[ENTRIES SHOWN Boundary: Start]
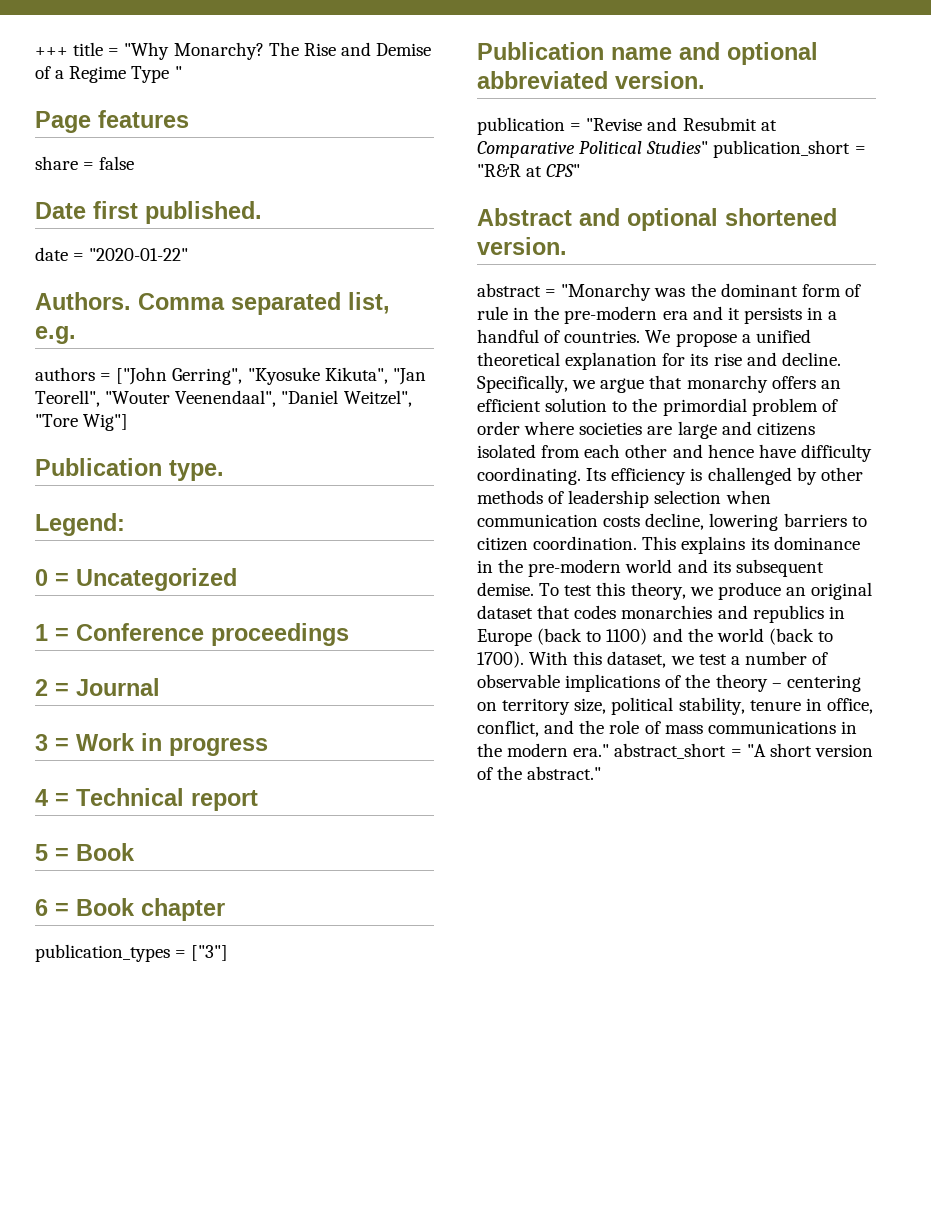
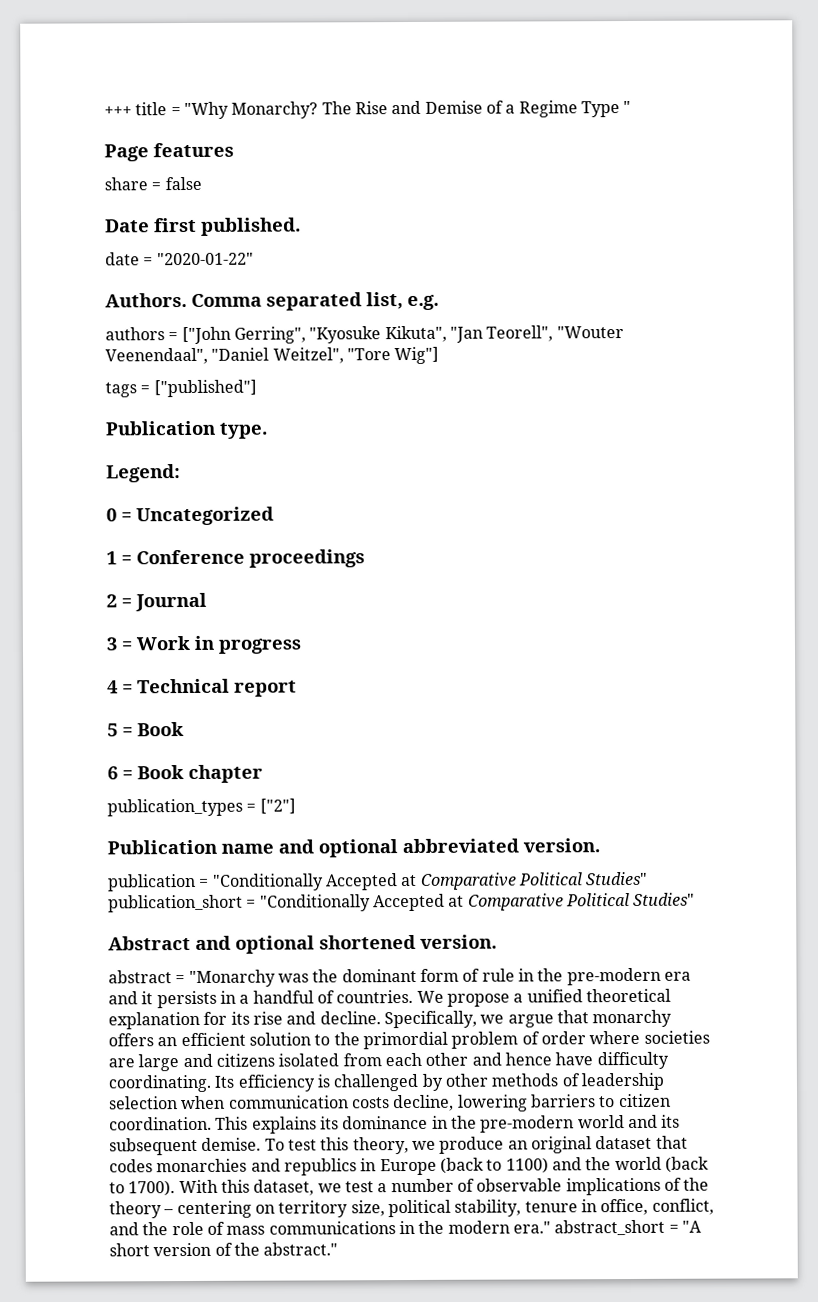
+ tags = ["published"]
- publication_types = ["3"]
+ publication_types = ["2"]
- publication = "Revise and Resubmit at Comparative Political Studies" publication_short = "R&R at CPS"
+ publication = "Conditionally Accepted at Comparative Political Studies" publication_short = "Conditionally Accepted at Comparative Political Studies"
[ENTRIES SHOWN Boundary: End]
▶ **ASSIGNMENT**
Pull out all lines in the data above that include "Comparative".

▶ **EXPECTED OUTPUT**
- publication = "Revise and Resubmit at Comparative Political Studies" publication_short = "R&R at CPS"
+ publication = "Conditionally Accepted at Comparative Political Studies" publication_short = "Conditionally Accepted at Comparative Political Studies"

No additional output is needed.